Cos’è il silenzio? È solo assenza di suono o ci può essere silenzio anche nella confusione più totale? Forse sta a noi trovare un po’ di silenzio (per poterci capire), come un angolo riparato nel bel mezzo di una grandinata estiva. Silenzio come rifugio. O come diverso modo di comunicare.
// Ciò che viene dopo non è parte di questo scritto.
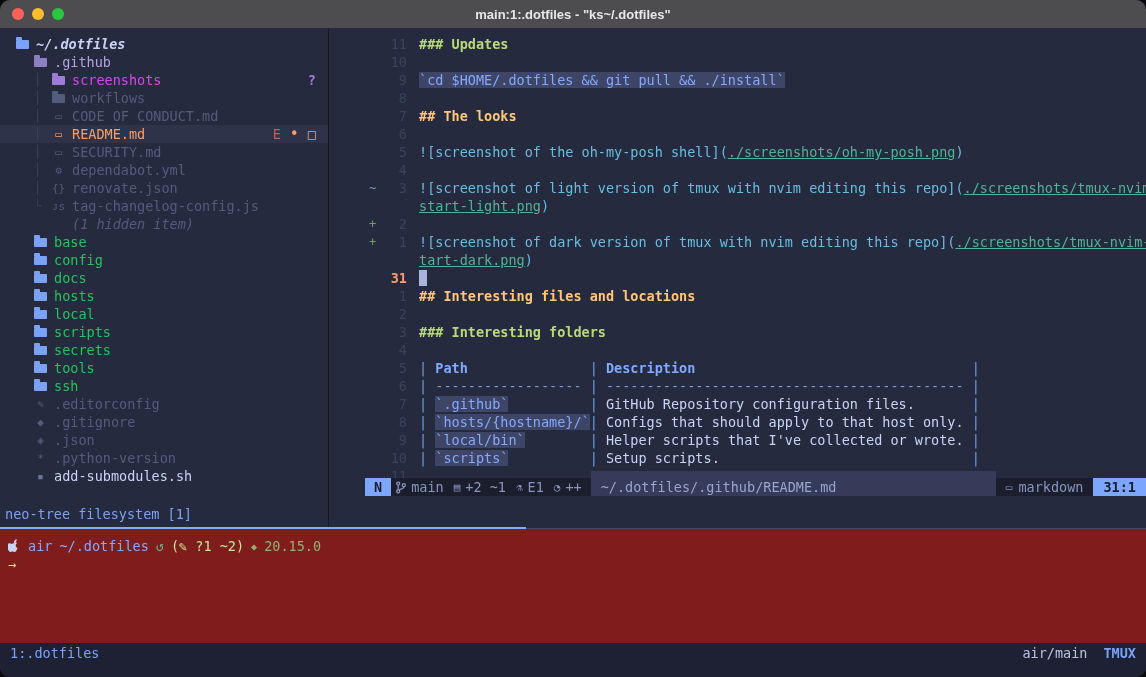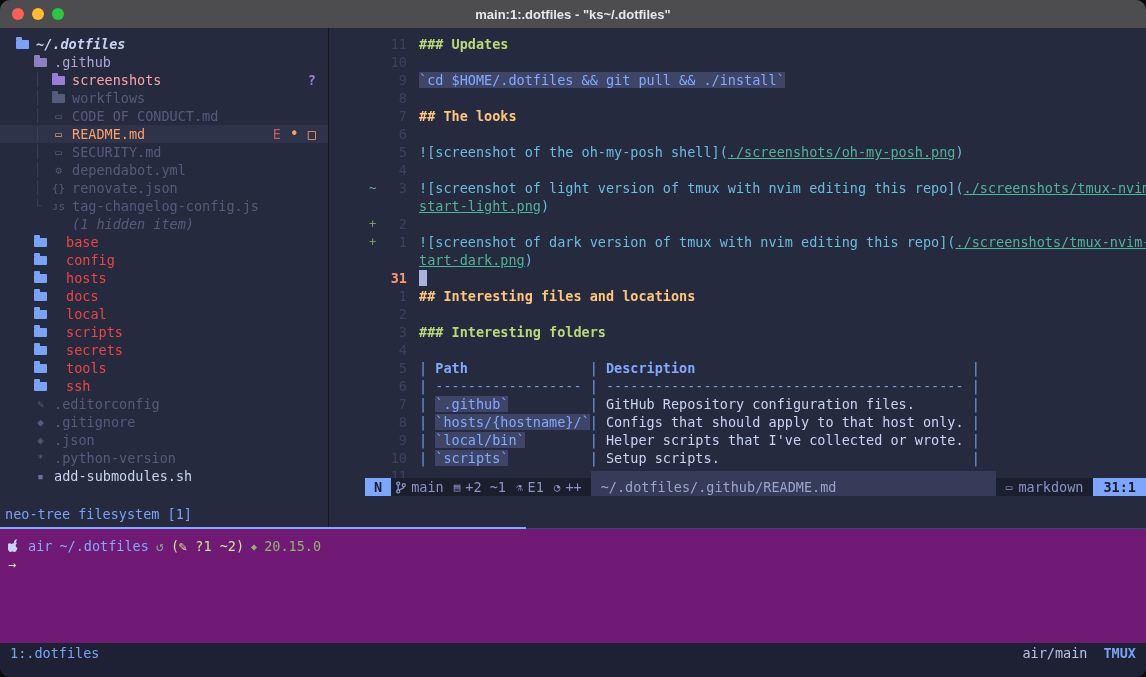"screenshots" .st-purple { color: #fca5a5 -> #d946ef }
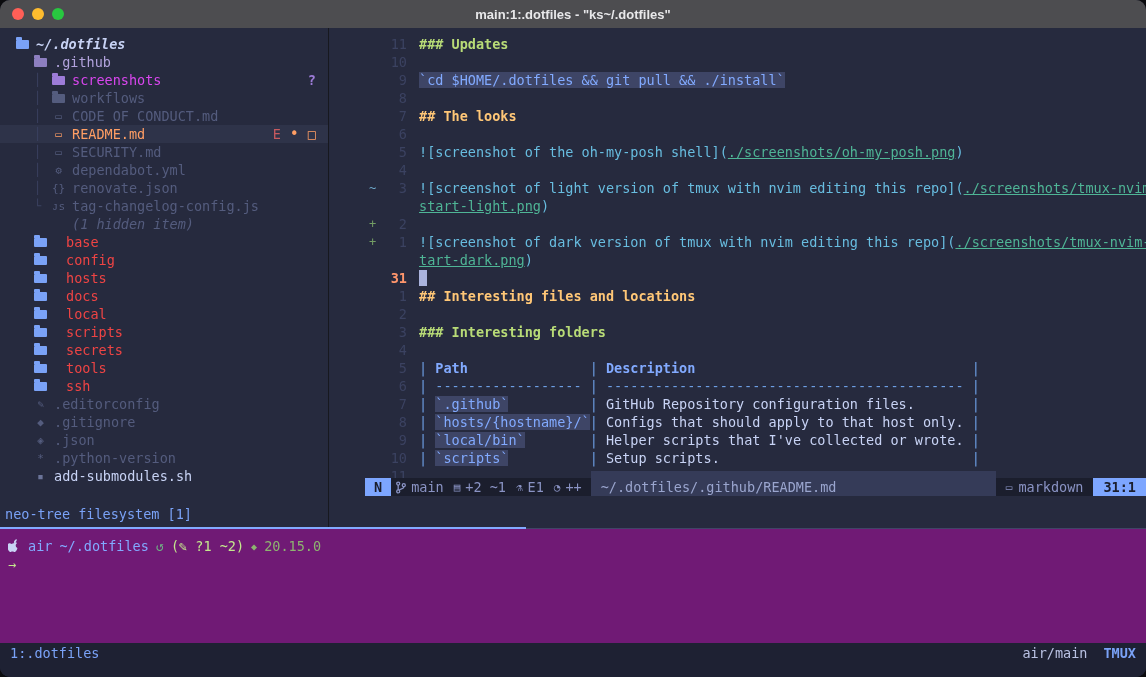"base" .st-folder { color: #ef4444 -> #22c55e; margin-left: 12px -> none }
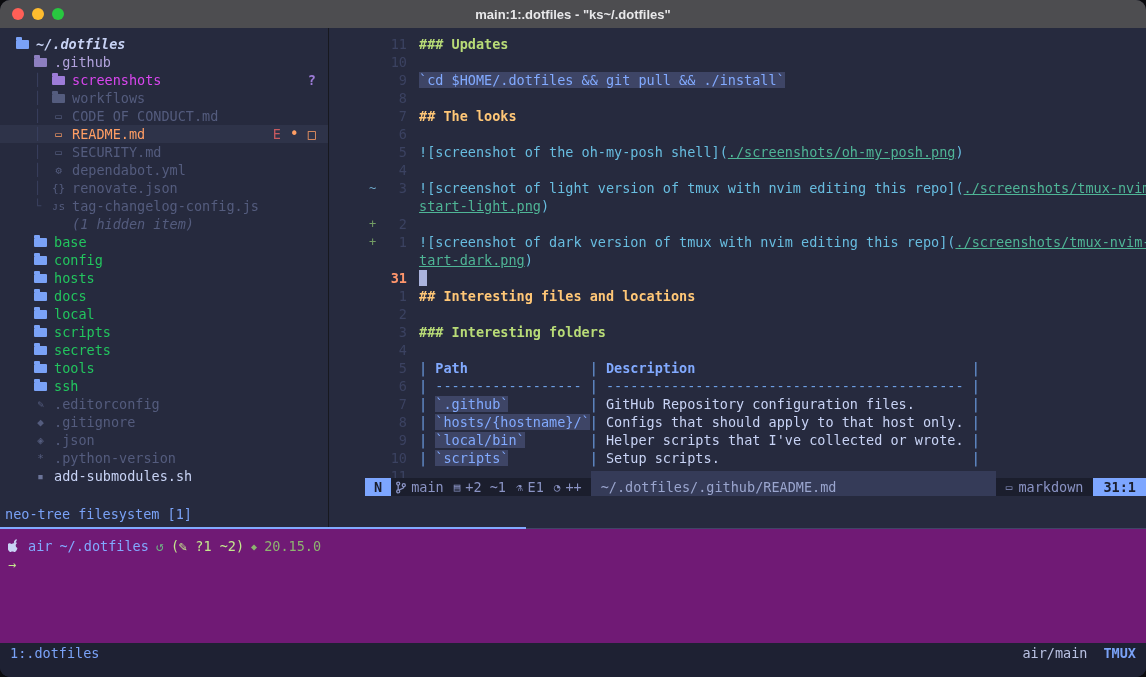"hosts" div.srow { order: before "docs" -> after "docs" }
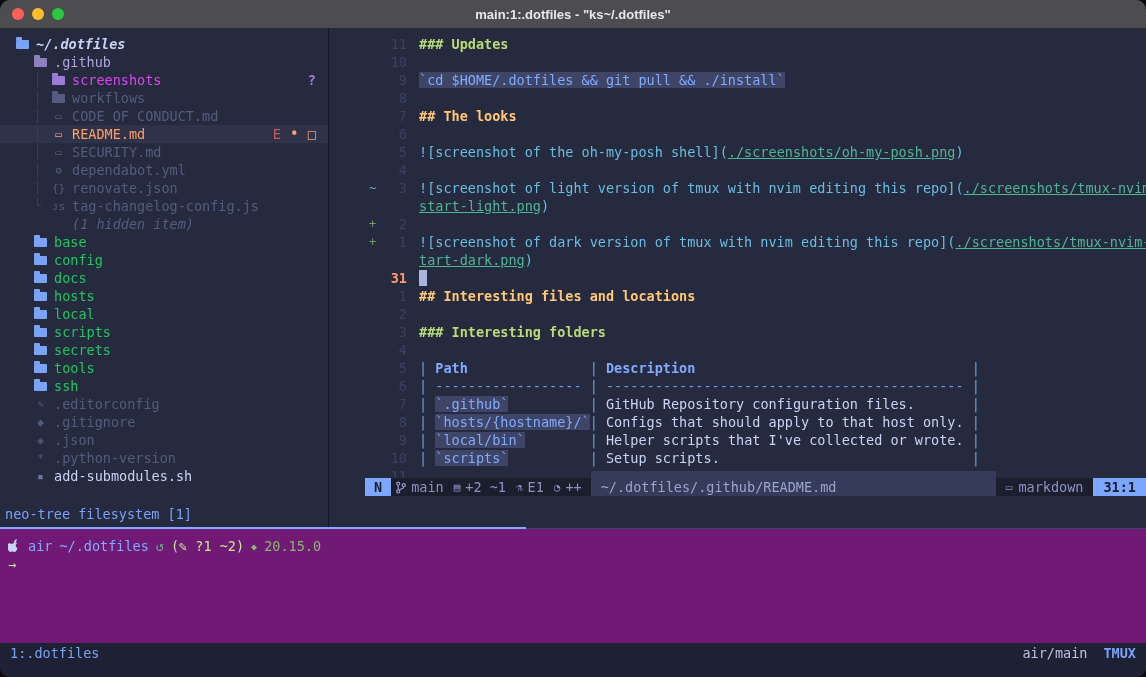"air" .shell { background: #701a75 -> #7f1d1d }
E poi c’è quel silenzio triste: quando non troviamo più la voglia di parlare… che non arrivi mai quel silenzio!

 

Il silenzio

Ascolta, figlio, il silenzio.
È un silenzio ondulato,
un silenzio,
dove scivolano valli ed echi
e che inclina le fronti
al suolo.

Federico Garcia Lorca, da Poema del Cante Jondo, 1921, traduzione di Carlo Bo.

 

Silenzio:
graffia la pietra
la voce delle cicale

Matsuo Bashō, da Il fiore della poesia giapponese da Bashō all’Ottocento, traduzione di Elena Dal Pra, Mondadori.

 

Parla per me, silenzio

Oggi non era un giorno di parole,
con mire di poesie e di discorsi,
né c’era strada che fosse la nostra.
A definirci bastava solo un atto,
e visto che a parole non mi salvo,
parla per me, silenzio, ch’io non posso.

***

Com’è fondo il silenzio

Com’è fondo il silenzio tra le stelle.
Non un suon di parola si propaga,
né cinguettio di favolosi uccelli.
Ma là, tra quelle stelle, dove siamo
un astro rinnovato, là si sente
quell’intimo rumor che apre le rose.

poesie di  José Saramago,  da Le poesie possibili, in Poesie, Einaudi, traduzione di Fernanda Toriello.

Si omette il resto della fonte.